How to set up a dbt data-ops workflow, using dbt cloud and Snowflake

Introduction

With companies realizing the importance of having correct data, there has been a lot of attention on the data-ops side of things. Data-ops refers to managing different environments and ensuring software engineering best practices(eg CI/CD) for your data pipelines. If you are using dbt and wondering

How do I test my transformation logic locally ?

How do I ensure my data transformation logic works as expected on production data ?

How to automate data CI on pull requests ?

How do I grant appropriate permissions to dbt in snowflake ?

Then this post is for you. In this post we go over the entire process of setting up dbt cloud with snowflake as the data warehouse and code repository hosted on github.

Pre-requisites

  1. Snowflake account
  2. dbt account
  3. github account
  4. docker
  5. Basic understanding of git branch, PR and merge
  6. dbt basics

PR refers to a pull request.

Setting up the data-ops pipeline

At a high level, this is what our data-ops setup will look like.

Design Overview

Snowflake

Snowflake offers extremely granular access controls. We will follow the patterns mentioned in this post to setup our snowflake permissions.

We will create the following entities

  1. WAREHOUSE: TRANSFORMING, in snowflake a warehouse is the machine in which the execution happens.
  2. DATABASE: PROD, denotes where the data is stored.
  3. SCHEMA: RAW, ANALYTICS, schemas within a database. The raw incoming data will land in the RAW schema. End users should only be provided access to the ANALYTICS schema.
  4. ROLE: TRANSFORMER. In snowflake a role can be assigned permissions. Then users are allocated roles as necessary.
  5. USER: DBT_CLOUD. A user account for dbt cloud.

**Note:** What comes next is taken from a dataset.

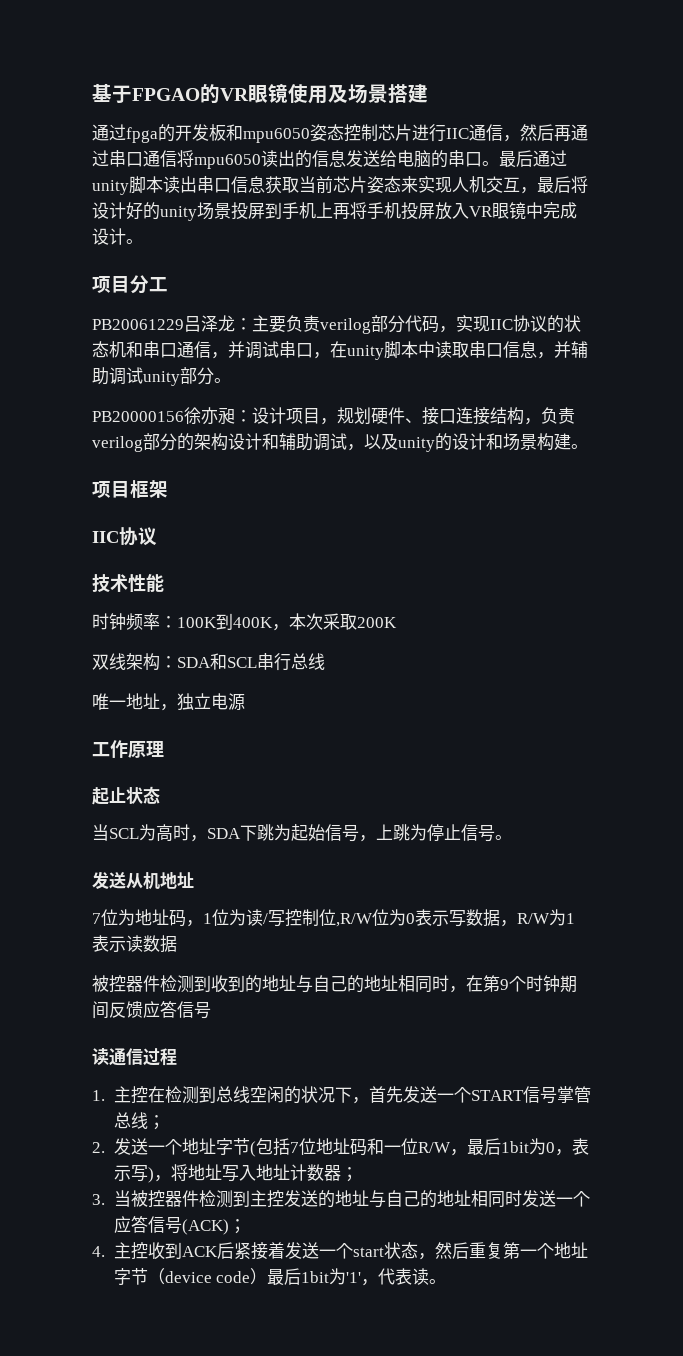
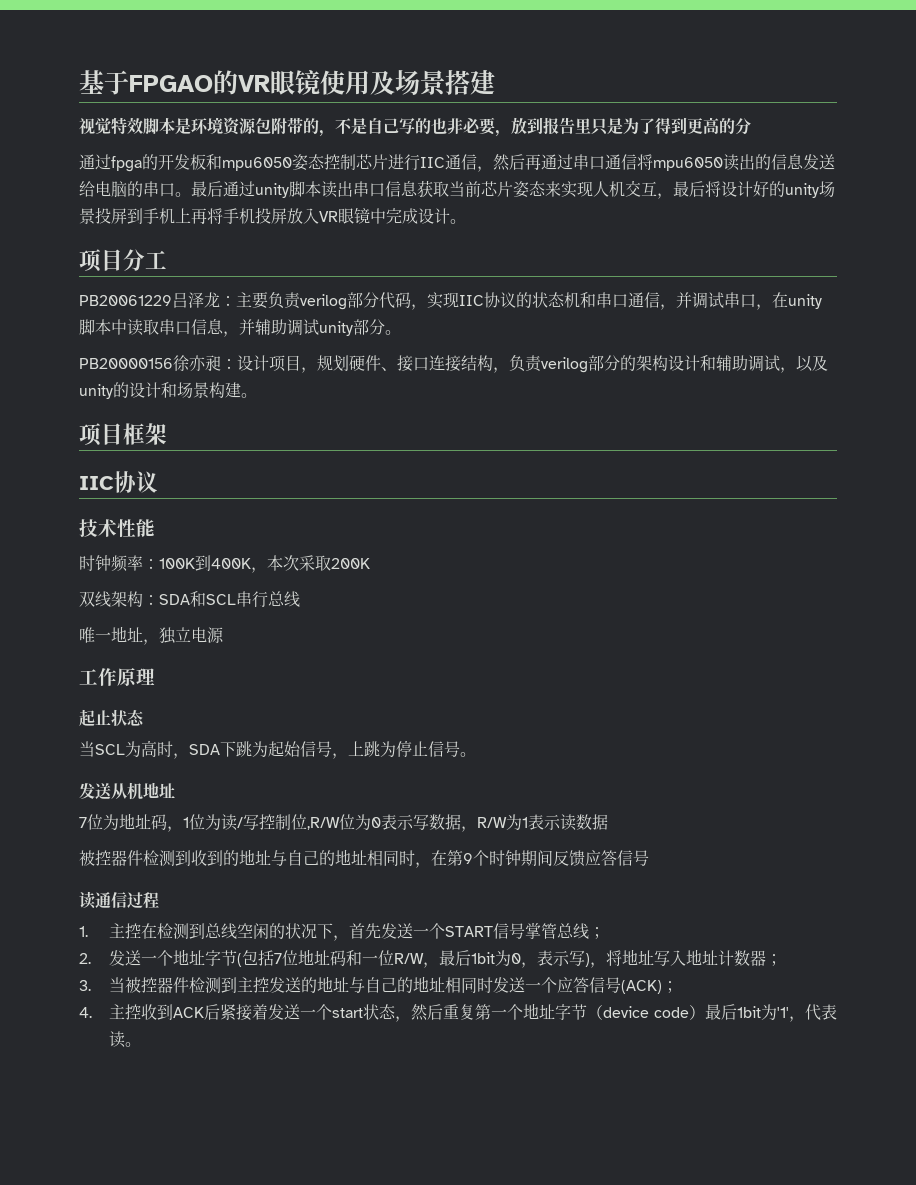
(428, 93) none -> [79,117,751,137] // 视觉特效脚本是环境资源包附带的，不是自己写的也非必要，放到报告里只是为了得到更高的分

We also do the same for a development environment, with the text _DEV appended to it.

User Role Schema Database Warehouse
DBT_CLOUD TRANSFORMER RAW (R), ANALYTICS (RW) PROD TRANSFORMING
DBT_CLOUD_DEV TRANSFORMER_DEV RAW (R), ANALYTICS (RW) DEV TRANSFORMING_DEV

Log into your snowflake UI, open a worksheet and run the following commands as ACCOUNTADMIN role to create the entities specified above.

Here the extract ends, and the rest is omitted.